Dry January is a Bad Idea!
At a glance it seems that giving up alcohol for a whole month, especially after the excesses of Christmas, is a good idea. However, on closer inspection is it possible that this recently popular way of dealing with January is just another version of the feast or famine approach to life that we seem so drawn to.
As a society our relationship with alcohol is far from ideal. Its social acceptability has allowed many of us to fall into the trap of ‘using’ it to deal with the stresses and strain of life with some unknowingly falling into functioning alcoholism. Dry January may seem like the answer to this problem but it is in fact just supporting the problem by creating another opportunity to swing from one extreme to the other and then back again. What is going to feel more appealing on 1st February, celebrating the achievement of a month of sobriety by having a big drink up or, opting for a path of measured and sustained moderation?
Human beings have a tendency towards an all or nothing way of thinking and behaving, a result of our desire for a quick fix and a predisposition to make sense of things by categorising them. Things are good or bad, right or wrong, a success or a failure. Despite knowing that most of life happens in the shades of grey we persist in imposing a black or white template on to our experiences.
Our approach to food and diet is a good example of this. Most of us will spend our lives vacillating between strict (ish) dieting where we restrict our calorie intake or certain foods and periods of overindulgence. Despite all the advice that indicates that the healthiest approach to eating is inclusive, balanced and steady we continue to reach for the extreme approaches that promise to take us quickly from fat to thin and in reality just as quickly back to where we were before or worse.

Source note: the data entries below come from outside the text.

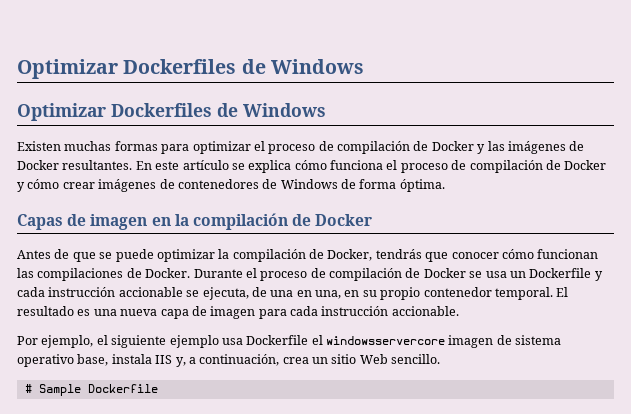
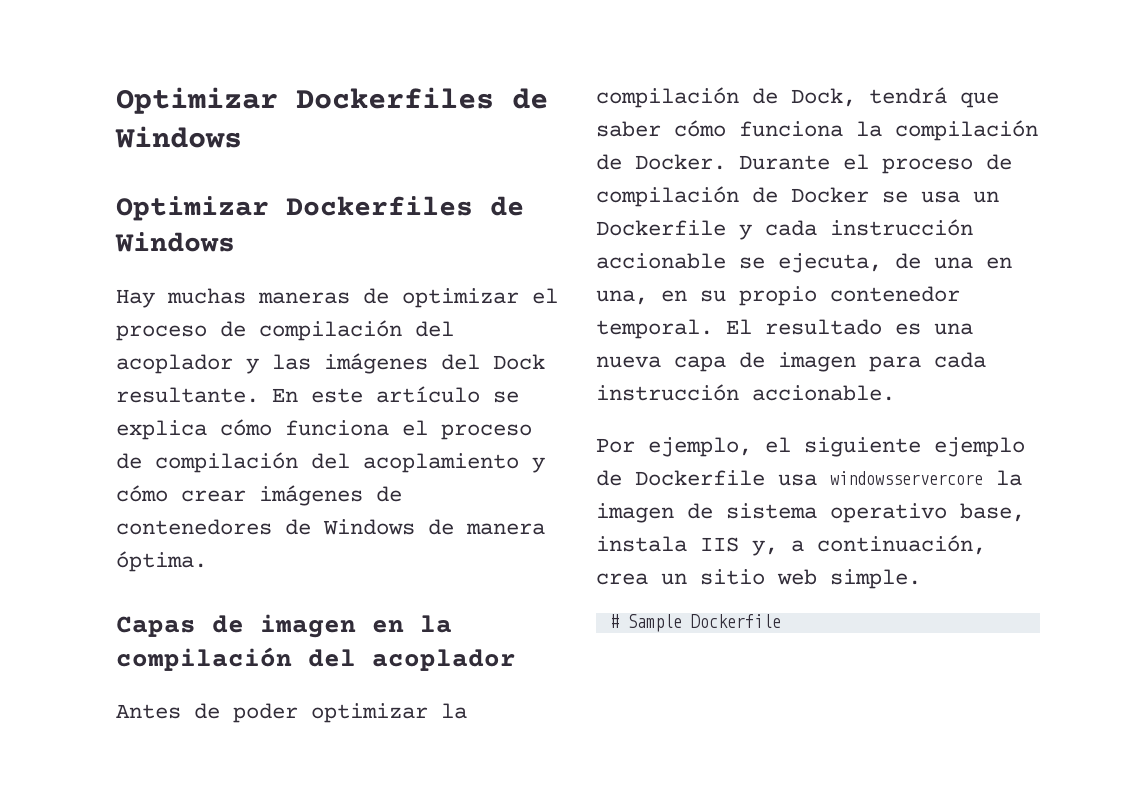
- Existen muchas formas para optimizar el proceso de compilación de Docker y las imágenes de Docker resultantes.
+ Hay muchas maneras de optimizar el proceso de compilación del acoplador y las imágenes del Dock resultante.
- En este artículo se explica cómo funciona el proceso de compilación de Docker y cómo crear imágenes de contenedores de Windows de forma óptima.
+ En este artículo se explica cómo funciona el proceso de compilación del acoplamiento y cómo crear imágenes de contenedores de Windows de manera óptima.
- Capas de imagen en la compilación de Docker
+ Capas de imagen en la compilación del acoplador
- Antes de que se puede optimizar la compilación de Docker, tendrás que conocer cómo funcionan las compilaciones de Docker.
+ Antes de poder optimizar la compilación de Dock, tendrá que saber cómo funciona la compilación de Docker.
- Por ejemplo, el siguiente ejemplo usa Dockerfile el windowsservercore imagen de sistema operativo base, instala IIS y, a continuación, crea un sitio Web sencillo.
+ Por ejemplo, el siguiente ejemplo de Dockerfile usa windowsservercore la imagen de sistema operativo base, instala IIS y, a continuación, crea un sitio web simple.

You can see this pattern in the way we think about things, for example achievement. We don’t tend to think about achievement in terms of degrees or as a continuum along which we move up and down through the course of our lives but as two extremes, success and failure. The result being, if we are not one than we must be the other.
Approaching life in this way, swinging from extremes, can have an very unsettling effect on our mood, if there are only 2 options and only one is desirable, we place ourselves in a vulnerable position, one where depression, anxiety and other mood difficulties are more likely to occur.
The advice after a period of overindulgence (e.g. at Christmas) is to simply return to moderation and balance. Overcompensating by swinging to the other extreme unsettles the mind and body and can push us into a cycle of moving from one end of the continuum to the other, never finding the middle ground. There are no bells and whistle attached to ‘Moderation January’, it certainly isn’t a conversation starter, but as a choice, it is probably a much healthier one.